When a line of the records below contains the string "number", copy that whole line.

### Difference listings

╭──

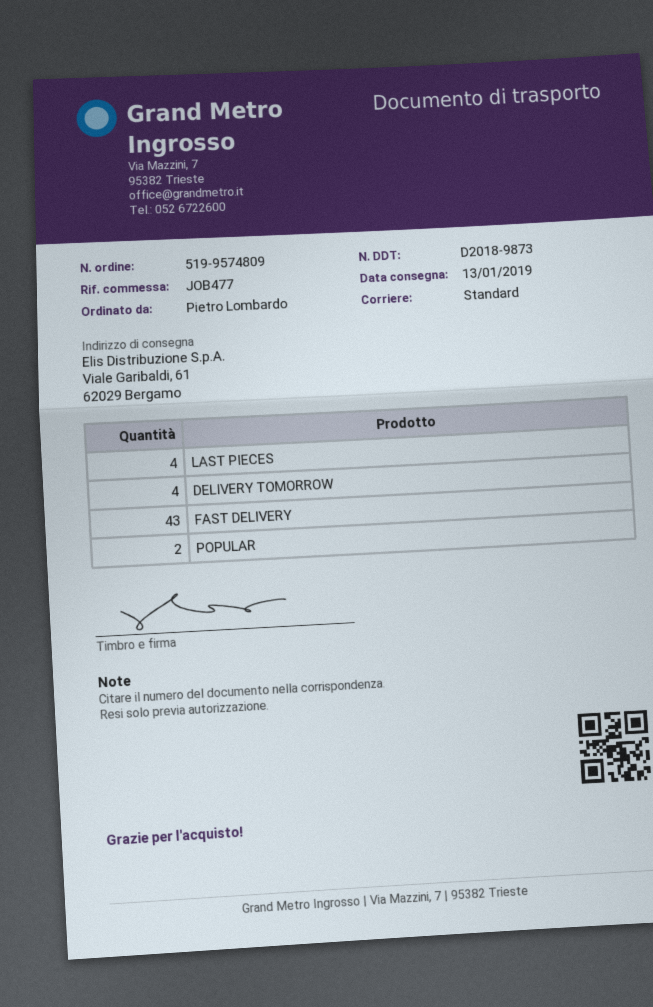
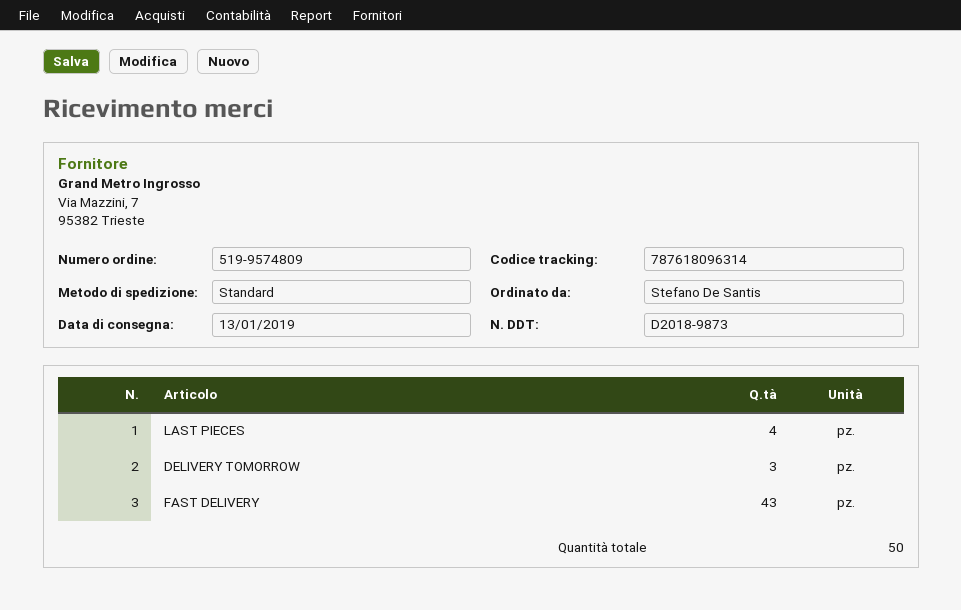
ordered by: Pietro Lombardo -> Stefano De Santis
DELIVERY TOMORROW: 4 -> 3
POPULAR: 2 -> none

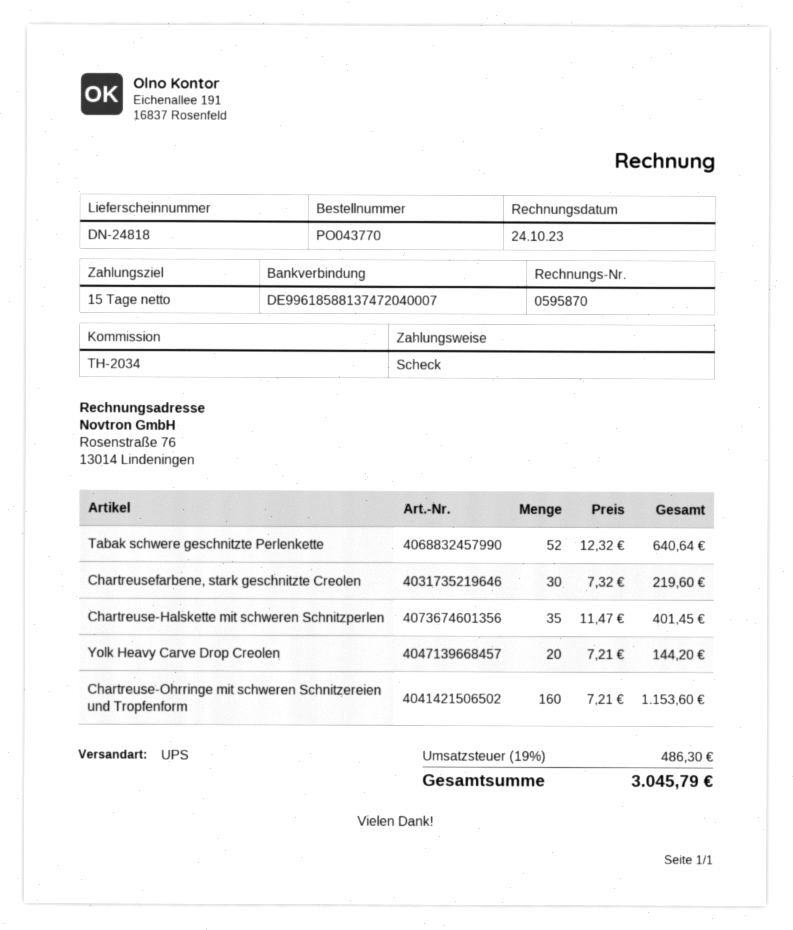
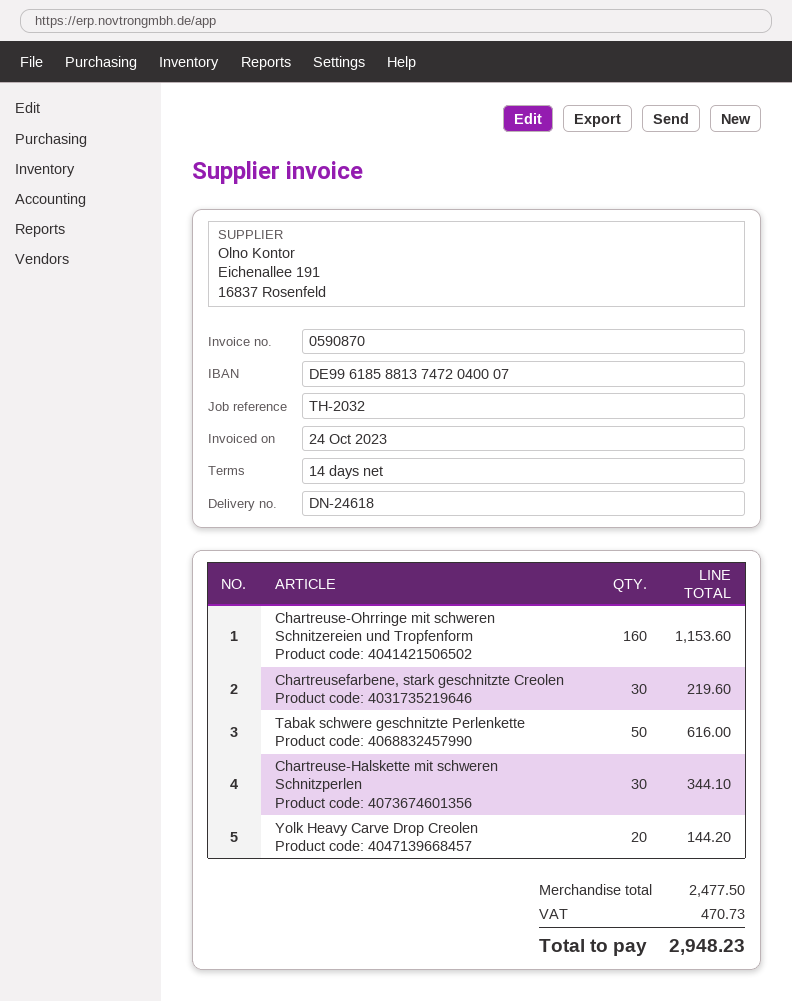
delivery note number: DN-24818 -> DN-24618
invoice number: 0595870 -> 0590870
payment terms: 15 days -> 14 days
reference: TH-2034 -> TH-2032
Tabak schwere geschnitzte Perlenkette: 52 for 640.64 -> 50 for 616.00
Chartreuse-Halskette mit schweren Schnitzperlen: 35 for 401.45 -> 30 for 344.10
tax: 486.30 -> 470.73
total: 3045.79 -> 2948.23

╰──

### Answer to this exercise
delivery note number: DN-24818 -> DN-24618
invoice number: 0595870 -> 0590870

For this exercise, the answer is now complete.